Autocomplete for apps and sites

Many apps and services, like Facebook and Google search, will facilitate your searches by auto-filling when you start to type based on what you’ve already searched for or showing you a list of recent searches. Try selecting the search bar or start typing to see what pops up.

Location history

Many people use navigation apps for directions, which means location-based services are turned on. In turn, that means a person’s smartphone may have captured their location data on an ongoing basis.

For Android users signed into their Google account, the information is captured in Google Timeline, which can be accessed within the Google Maps app (tap the profile icon) or online at (select the menu icon, the triple bars in the search box). Google reminds people every month that it's collecting location data, so a person wanting to hide their activities could go back and delete their location history. Even if you have location data turned on.

Screenshot of Google Timeline for August 2021 showing a map with red dots on locations visited and a menu at the bottom that shows trips.

For iPhone users, there is another stash of location information. Go to Settings > Privacy & Security > Location Services and then scroll down to System Services > Significant Locations. There you can see a map and list of the most frequently visited places as well as the times the locations were visited.

A second cell phone or SIM card

If your spouse is clever, he or she will use a second cell phone – or just a second SIM card – to communicate with his or her lover. However, people slip up occasionally. If your spouse calls you from a cell phone number you don’t recognize, that may be cause for suspicion. Try calling the other number when your spouse is home and see how they react. If you happen to find an extra SIM card, stick it in a phone and see what phone numbers are stored on it.

File backup services

Cloud-based storage services are great for ensuring you don’t lose files and photos. They are also the perfect place to search for files your spouse thinks have been deleted. That’s because many services will let you undelete files that have been deleted on a computer or phone. For instance, on Dropbox, you select the trash can to show deleted files and then restore them to view them.

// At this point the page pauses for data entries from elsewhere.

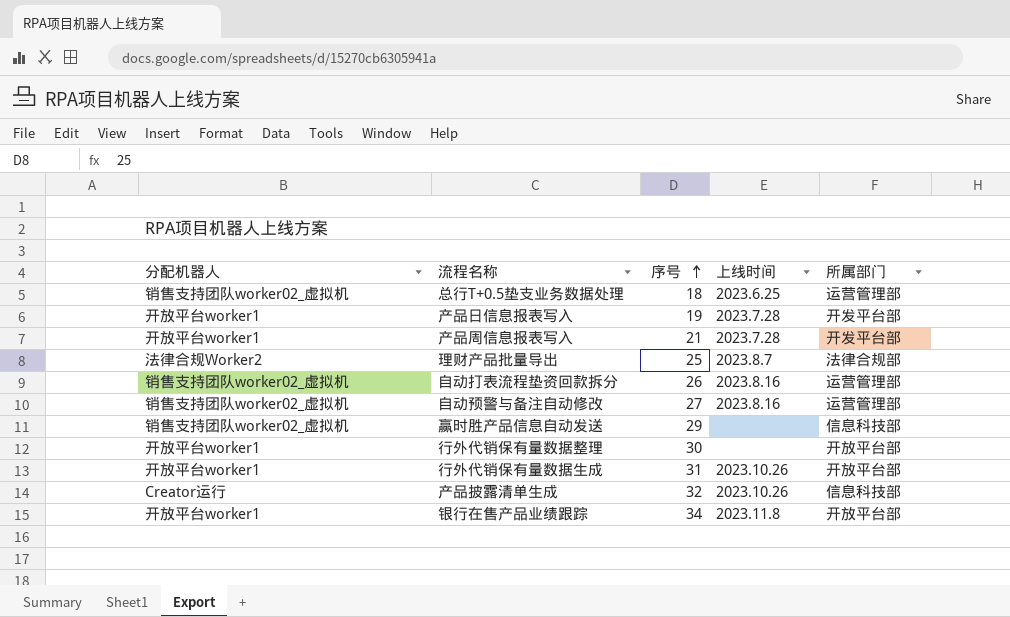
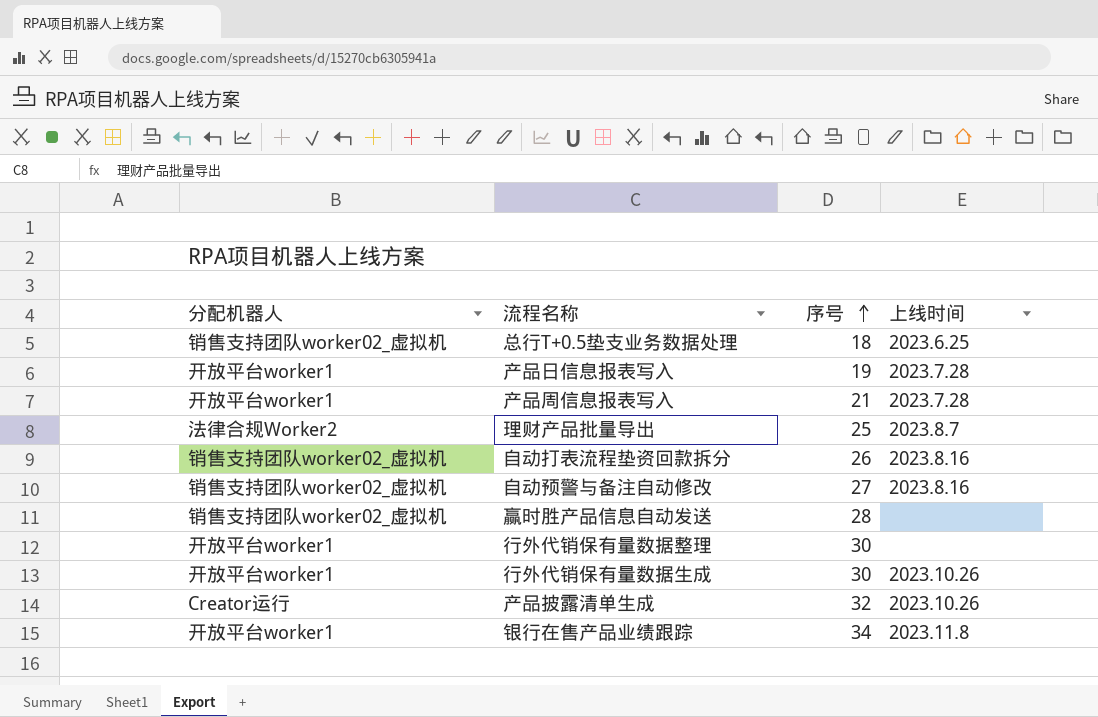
column 所属部门 | position: 5 -> none
赢时胜产品信息自动发送 | 序号: 29 -> 28
行外代销保有量数据生成 | 序号: 31 -> 30

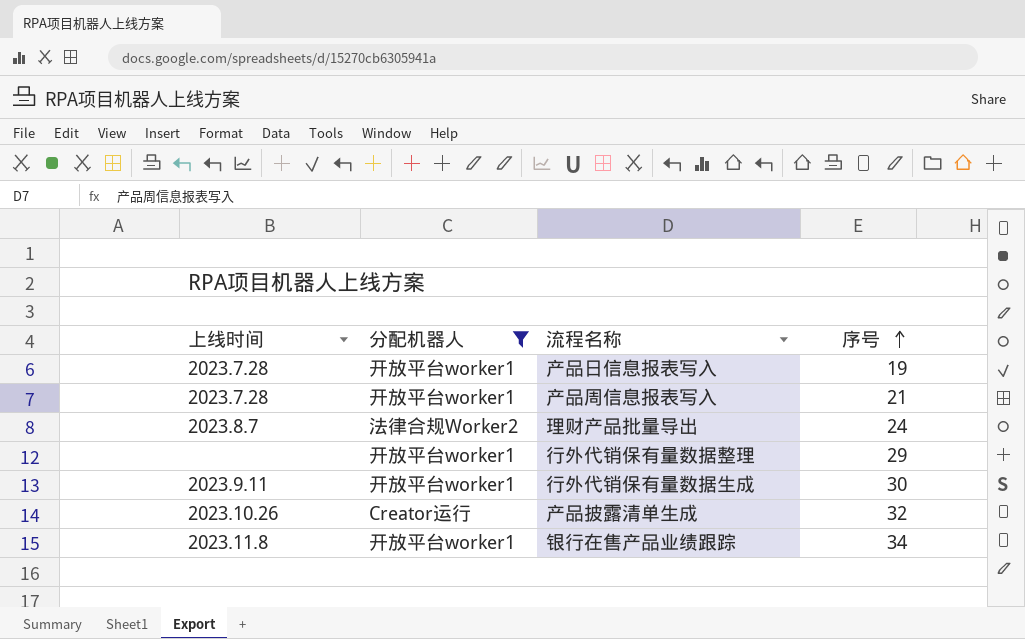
filter: none -> 分配机器人 != 销售支持团队worker02_虚拟机
column 上线时间 | position: 4 -> 1
理财产品批量导出 | 序号: 25 -> 24
行外代销保有量数据整理 | 序号: 30 -> 29
行外代销保有量数据生成 | 上线时间: 2023.10.26 -> 2023.9.11

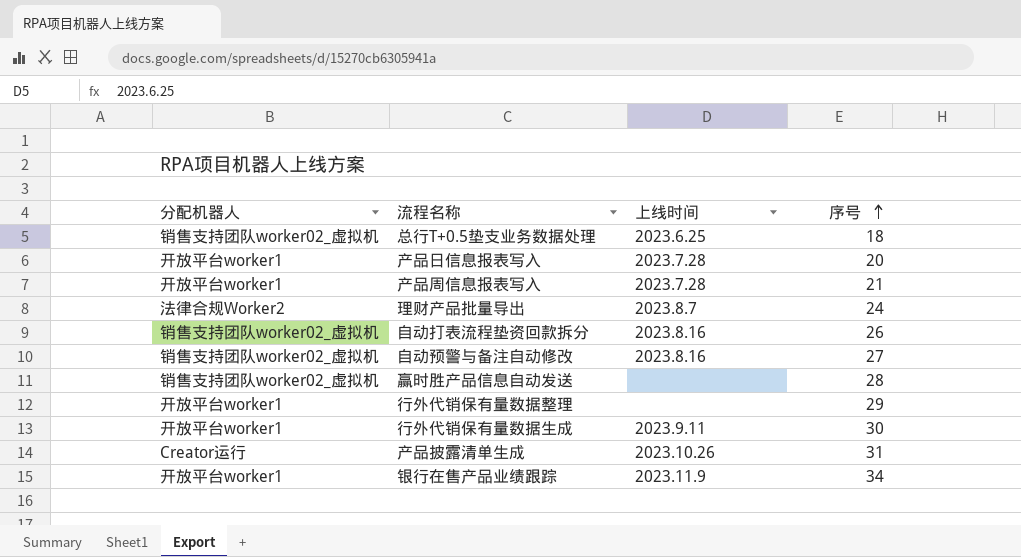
filter: 分配机器人 != 销售支持团队worker02_虚拟机 -> none
column 上线时间 | position: 1 -> 3
产品日信息报表写入 | 序号: 19 -> 20
产品披露清单生成 | 序号: 32 -> 31
银行在售产品业绩跟踪 | 上线时间: 2023.11.8 -> 2023.11.9

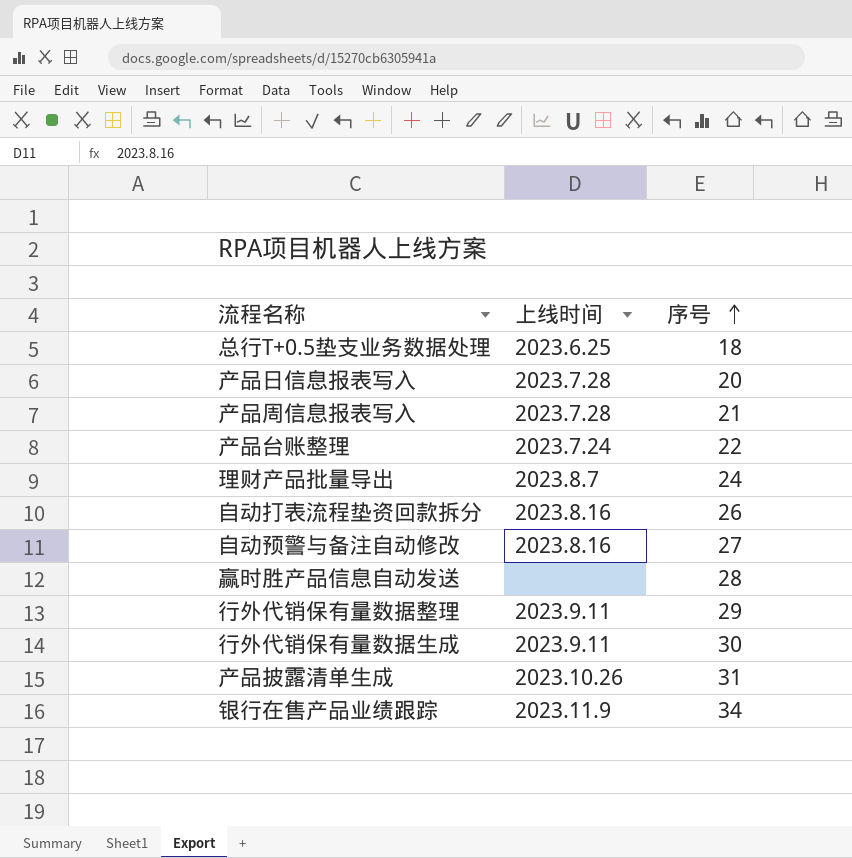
column 分配机器人 | position: 1 -> none
row 产品台账整理: none -> 2023.7.24 | 22
行外代销保有量数据整理 | 上线时间: none -> 2023.9.11

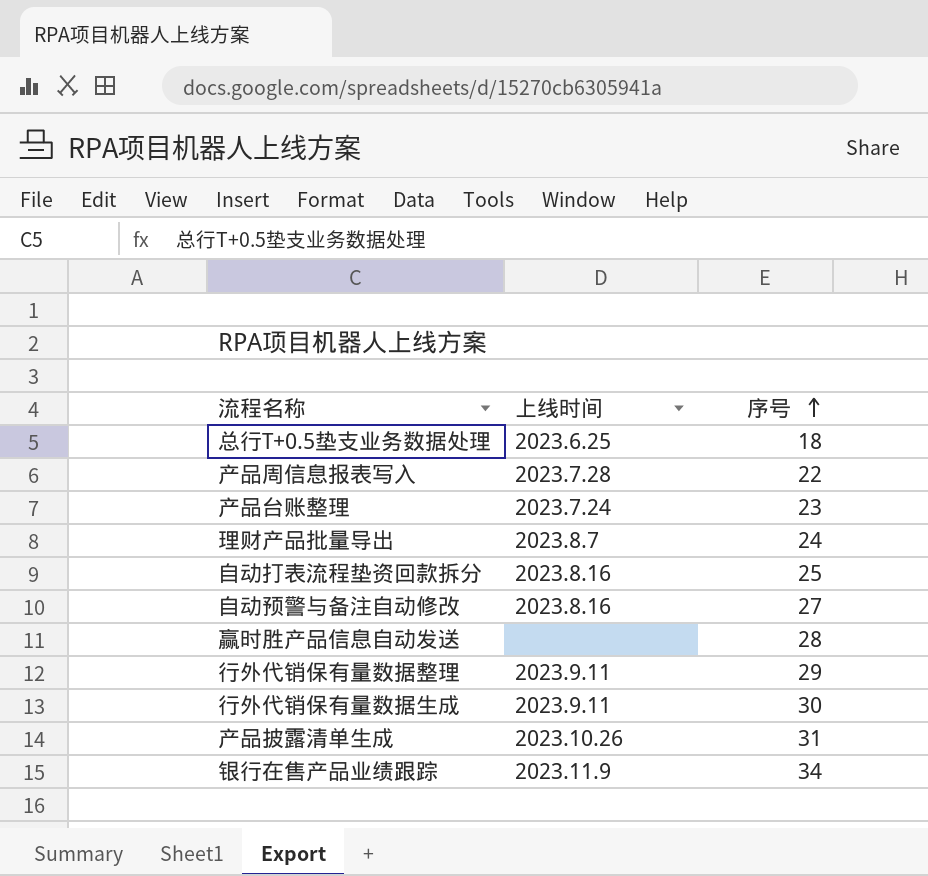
row 产品日信息报表写入: 2023.7.28 | 20 -> none
产品周信息报表写入 | 序号: 21 -> 22
产品台账整理 | 序号: 22 -> 23
自动打表流程垫资回款拆分 | 序号: 26 -> 25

Screenshot of Dropbox app showing the Deleted Files tab, a list of deleted files and when they were deleted and the option to search for a deleted file by date, by folder, and by the person that deleted the file.

There may be more photos than you think because many people use their file backup service to automatically back up their photos with their phones. Look for a folder called “camera uploads” or something similar that the backup service creates to store copies of photos and videos.

Previous destinations in your spouse’s navigation app or nav system

Practically every nav system has a list of previous destinations. If the No-Tell Motel off the Jersey Turnpike is on there and your spouse doesn’t work in the hospitality business, that’s a sign something may be up.

Vehicle concierge services

Services like OnStar are designed to send help when you need it. Many also enable you to view your car's location at any time.

Smart locks

Smart locks keep a record of every time a digital key is used to lock or unlock the door. You can check the log for unexplained absences or stops back home.

A word of caution

Before engaging in any electronic snooping, be aware that there are strong federal and state electronic eavesdropping and hacking laws in place to protect our privacy. It would be wise to consult with an attorney to ensure you don't engage in any activities that violate the law – if you end up in a nasty divorce, being charged with spying crimes is not a good position to be in.